Que me desculpem o Barão do Rio Branco, as divas consulares do Itamarati e seus fãs. Seu Sete Rei da Lira, poderoso Exu de terreiros de quimbanda, e o naturalista Charles Darwin, quase cem anos depois de ter morrido, foram fundamentais para o sucesso da diplomacia canarinho durante a Guerra da Lagosta, sensacional querela que envolveu o Brasil e a França no início da década de 1960.
Escrevi alhures um texto sobre o tema, onde por imperdoável carência de informações ignorei o papel negociador de Seu Sete da Lira e do pai da teoria da evolução. Volto ao tema, portanto, em virtude de novas leituras que fiz e que comprovam a intervenção diplomática de Darwin e Exu para resolver a refrega a favor do Brasil.
O furdunço começou quando um barco da nossa Marinha flagrou uns conterrâneos espertinhos da Madame Pompadour dando um migué e pescando lagostas em águas territoriais brasileiras, sem autorização para tal. Botamos, evidentemente, os mariolas pra correr.
Estabeleceu-se, a partir daí, um ardoroso debate sobre a regulamentação da pesca e a respeito do status da lagosta como bem patrimonial brasileiro. Os franceses chegaram a enviar um contingente naval para a área da quizumba. Reagimos sob o brado patriótico de a lagosta é nossa! , rememorando a campanha pela nacionalização do petróleo no final dos anos quarenta. Mobilizamos as Forças Armadas, mandamos uma esquadra para a região e nos preparamos para a guerra. Montamos a secretíssima Operação Lagosta, com intuito de dar uma coça nos franceses
Diante das notícias de que passeatas em Pernambuco bradavam lagosta ou morte! e de um projeto da câmara de vereadores de uma cidade do sertão da Paraíba que propunha dar a todas as lagostas do mundo a cidadania brasileira, o nosso embaixador em Paris, Carlos Alves de Souza Filho, fez a famosa declaração de que o Brasil não é um país sério. A frase acabou sendo equivocadamente atribuída ao presidente francês, Charles de Gaulle, o que só serviu para colocar mais pimenta no vatapá da crise.

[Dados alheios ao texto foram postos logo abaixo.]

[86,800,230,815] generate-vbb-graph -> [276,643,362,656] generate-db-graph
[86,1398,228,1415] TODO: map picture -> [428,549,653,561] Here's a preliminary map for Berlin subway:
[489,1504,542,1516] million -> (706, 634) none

Travou-se um vigoroso confronto diplomático entre os dois países, com direito a mediação do Conselho de Segurança da ONU e o escambau. Os especialistas franceses sustentavam na discussão que a lagosta era apanhada quando estava nadando, sem contato com o assoalho submarino brasileiro. Podia, por isso, ser considerada um peixe.

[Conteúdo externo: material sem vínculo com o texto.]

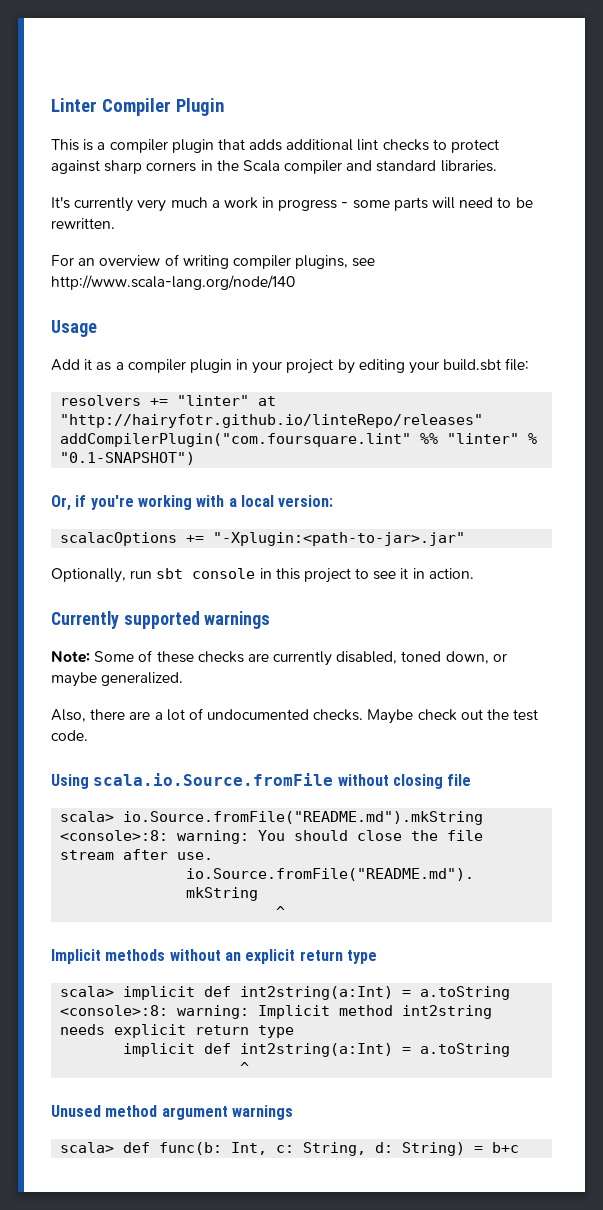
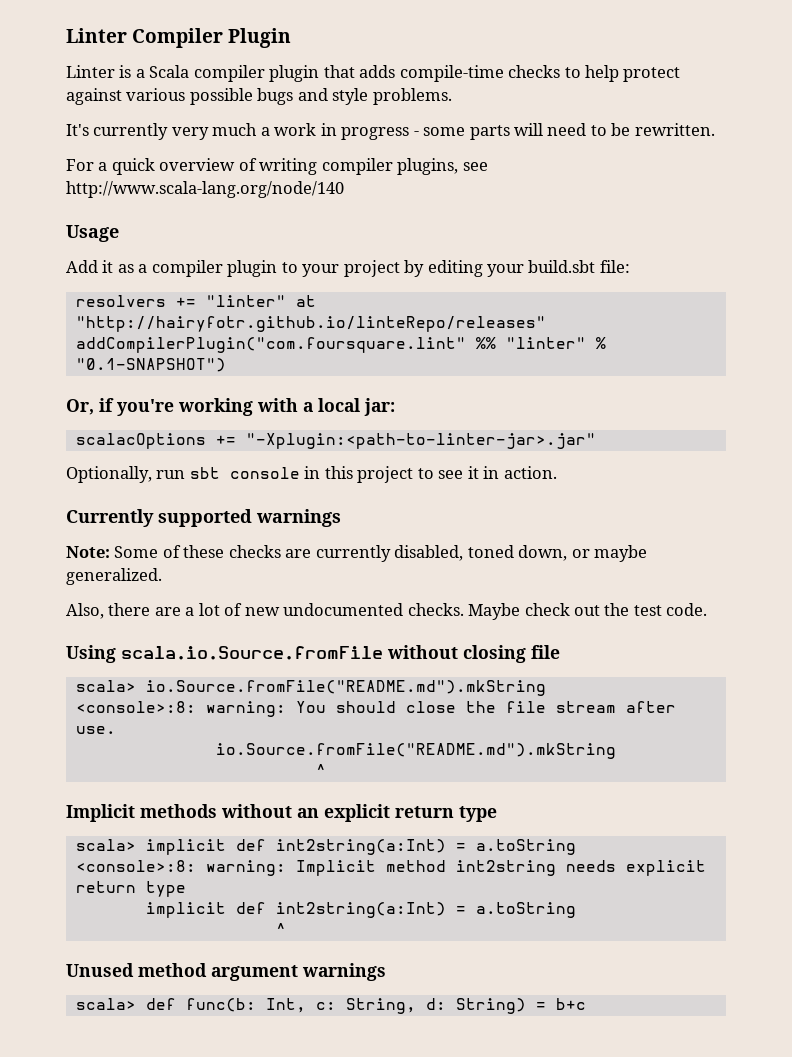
[51,139,79,151] This -> [66,65,115,78] Linter
(106, 146) none -> [149,65,190,78] Scala
[286,139,379,151] additional lint -> [399,65,504,82] compile-time
(447, 144) none -> [585,65,620,82] help
[104,160,497,174] sharp corners in the Scala compiler and standard libraries. -> [126,88,452,105] various possible bugs and style problems.
[78,258,96,266] an -> [98,158,155,175] a quick
[236,359,249,370] in -> [281,262,298,273] to
[278,495,334,507] version: -> [364,398,395,416] jar:
[213,532,466,546] "-Xplugin:<path-to-jar>.jar" -> [245,433,596,449] "-Xplugin:<path-to-linter-jar>.jar"
(203, 714) none -> [244,607,280,616] new

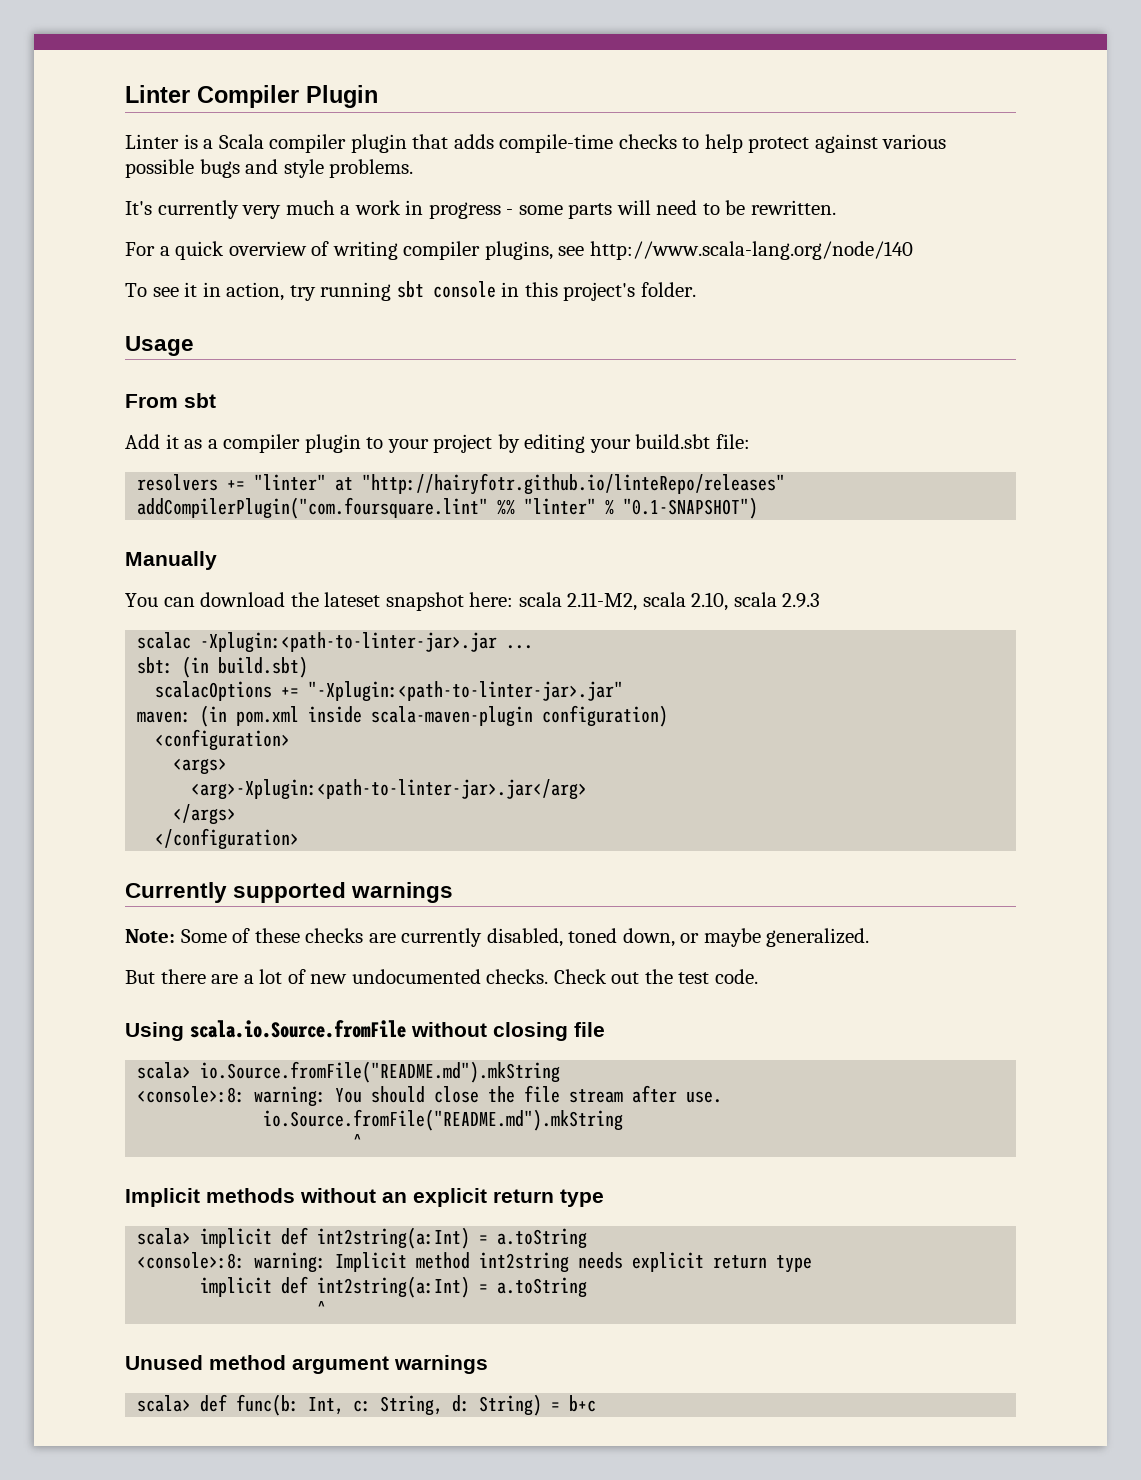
(344, 189) none -> [125,281,696,301] // To see it in action, try running sbt console in this project's folder.
(119, 233) none -> [125,393,216,408] // From sbt
[66,398,395,416] [75,433,596,449] [66,466,557,483] Or, if you're working with a local jar: // scalacOptions += "-Xplugin:<path-to-linter-jar>.jar" // Optionally, run sbt console in this project to see it in action. -> [125,551,217,570] [125,592,821,611] [137,632,534,653] [137,656,309,678] [155,681,624,702] [137,705,669,727] [155,729,291,751] [173,758,228,775] [191,779,588,800] [173,804,237,825] [155,828,300,850] Manually // You can download the lateset snapshot here: scala 2.11-M2, scala 2.10, scala 2.9.3 // scalac -Xplugin:<path-to-linter-jar>.jar ... // sbt: (in build.sbt) // scalacOptions += "-Xplugin:<path-to-linter-jar>.jar" // maven: (in pom.xml inside scala-maven-plugin configuration) // <configuration> // <args> // <arg>-Xplugin:<path-to-linter-jar>.jar</arg> // </args> // </configuration>
[66,603,104,619] Also, -> [125,970,155,984] But
[468,603,570,620] Maybe check -> [553,969,607,984] Check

A população discutia apaixonadamente a questão momentosa: – É a lagosta um peixe? Velhos marinheiros eram consultados e acalorados debates na televisão tinham o crustáceo como tema. Foi aí que um paranormal de Sete Lagoas, Minas Gerais, incorporou, via satélite, o naturalista Charles Darwin, dando razão ao Brasil. Darwin disse, em bom português com sotaque britânico, que a seleção natural não deixava dúvidas – a lagosta era mesmo verde e amarela. Pediu, logo depois, um cocar e um charuto. Deu, entre baforadas, passagem ao caboclo Urubatão da Guia.
A coisa sujou de vez para a França quando, em entrevista ao Repórter Esso, com voz cavernosa e ameaçadora, o Exu Sete Rei da Lira, famosa entidade da quimbanda que dava consultas em um terreiro na Zona Oeste carioca, amaldiçoou os franceses, disse que ia castigar Charles de Gaulle e vaticinou a vitória brasileira em caso de conflito armado. De Gaulle afirmou em nota oficial que não temia as ameaças de Seu Sete. O Rei da Lira ameaçou ir a Paris para colocar um despacho com penosas, marafo e efó no Arco do Triunfo.
Nosso especialista em oceanografia no embate, o Almirante Paulo Moreira, argumentou que o Brasil não aceitava a tese francesa de que a lagosta virava um peixe ao dar seus pulos se afastando do fundo do mar. Se assim fosse, justificou o arguto brasileiro, o canguru deveria ser considerado uma ave no momento em que dava seus saltos.
O argumento absolutamente genial da nossa chancelaria – se a lagosta é um peixe, o canguru é um pássaro – desarticulou completamente o discurso francês e garantiu a vitória brasileira na contenda. Nossos direitos foram reconhecidos e a lagosta passou a ser considerada brasileiríssima, como eu, você que está lendo, a mulata, a ginga, o balacobaco e o samba de roda.
Seu Sete e Darwin, evidentemente, estavam certos.